> [TASK REQUIREMENTS]:
In the listing that follows, the lines starting at the one containing "[711,336,772,353] pyhton ->" and ending at the one containing "(724, 374) none" are to be returned exactly, both boundary lines included, and no others.
[INPUT Boundary: Start]
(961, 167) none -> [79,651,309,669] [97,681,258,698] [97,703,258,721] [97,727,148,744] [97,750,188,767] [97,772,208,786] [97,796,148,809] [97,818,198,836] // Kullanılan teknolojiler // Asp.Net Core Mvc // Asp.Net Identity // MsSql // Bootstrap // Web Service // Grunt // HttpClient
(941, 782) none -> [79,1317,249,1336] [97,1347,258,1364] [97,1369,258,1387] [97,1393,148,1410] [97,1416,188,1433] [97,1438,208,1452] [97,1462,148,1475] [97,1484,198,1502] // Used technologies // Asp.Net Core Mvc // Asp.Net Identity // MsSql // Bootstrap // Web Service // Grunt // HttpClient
[INPUT Boundary: End]
[INPUT Boundary: Start]
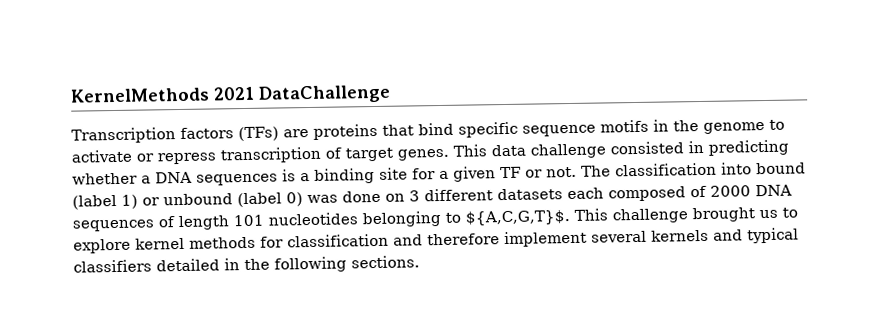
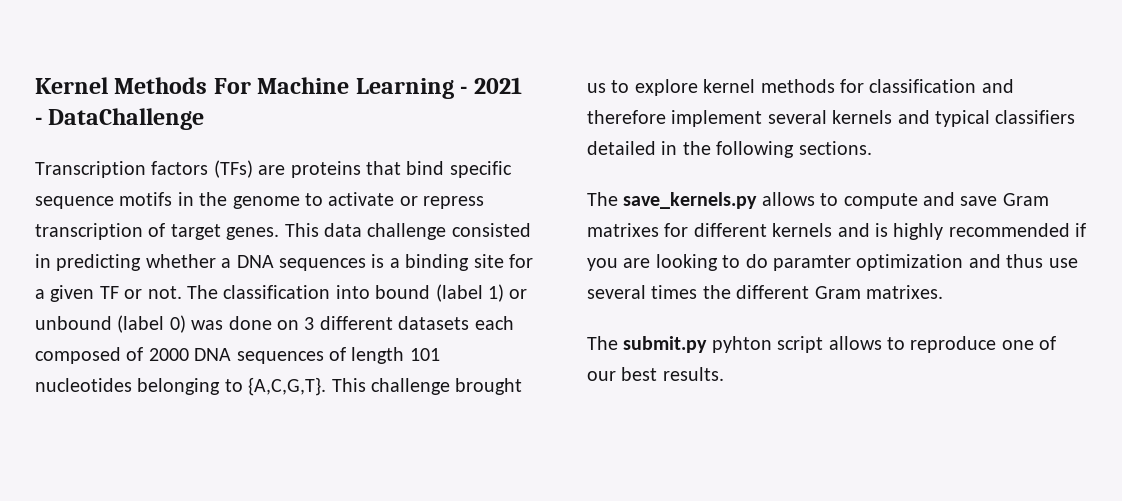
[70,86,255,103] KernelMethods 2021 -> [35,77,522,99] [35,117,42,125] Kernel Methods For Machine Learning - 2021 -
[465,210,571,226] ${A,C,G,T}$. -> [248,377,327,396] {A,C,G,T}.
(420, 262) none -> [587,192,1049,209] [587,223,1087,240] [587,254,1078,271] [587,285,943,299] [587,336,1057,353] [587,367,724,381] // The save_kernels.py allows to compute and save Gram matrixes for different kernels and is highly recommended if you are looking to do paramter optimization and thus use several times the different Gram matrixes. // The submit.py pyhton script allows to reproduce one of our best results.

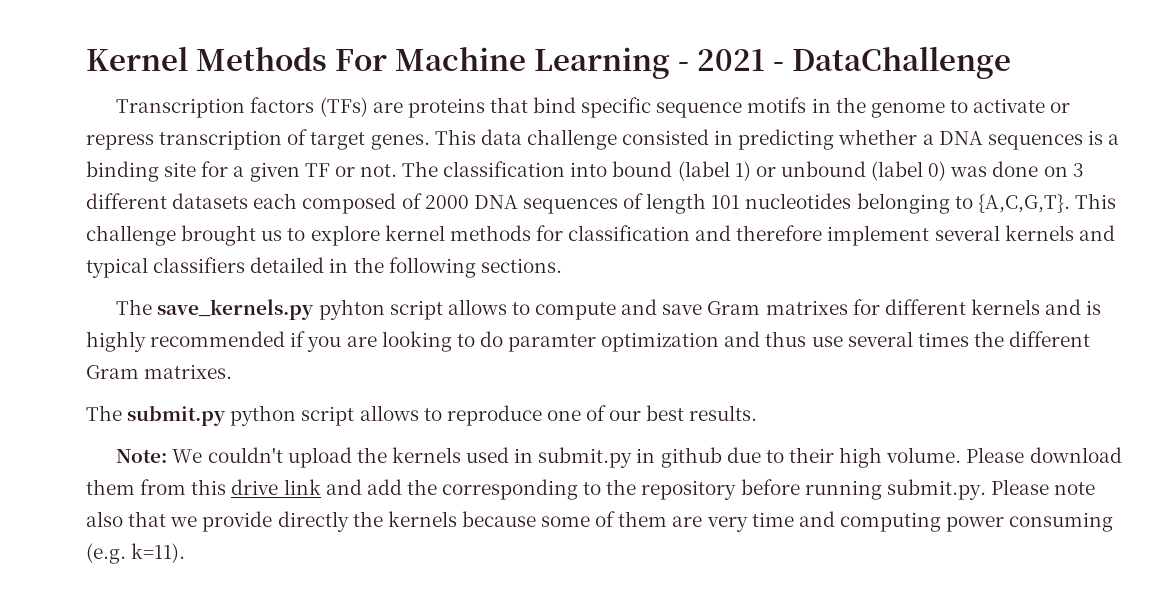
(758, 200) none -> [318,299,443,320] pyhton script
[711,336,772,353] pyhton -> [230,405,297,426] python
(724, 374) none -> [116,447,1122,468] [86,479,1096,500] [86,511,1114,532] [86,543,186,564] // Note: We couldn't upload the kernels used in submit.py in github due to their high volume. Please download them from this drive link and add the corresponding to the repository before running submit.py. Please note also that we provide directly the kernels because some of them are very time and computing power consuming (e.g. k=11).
[INPUT Boundary: End]
> [ANSWER TO THIS TASK]:
[711,336,772,353] pyhton -> [230,405,297,426] python
(724, 374) none -> [116,447,1122,468] [86,479,1096,500] [86,511,1114,532] [86,543,186,564] // Note: We couldn't upload the kernels used in submit.py in github due to their high volume. Please download them from this drive link and add the corresponding to the repository before running submit.py. Please note also that we provide directly the kernels because some of them are very time and computing power consuming (e.g. k=11).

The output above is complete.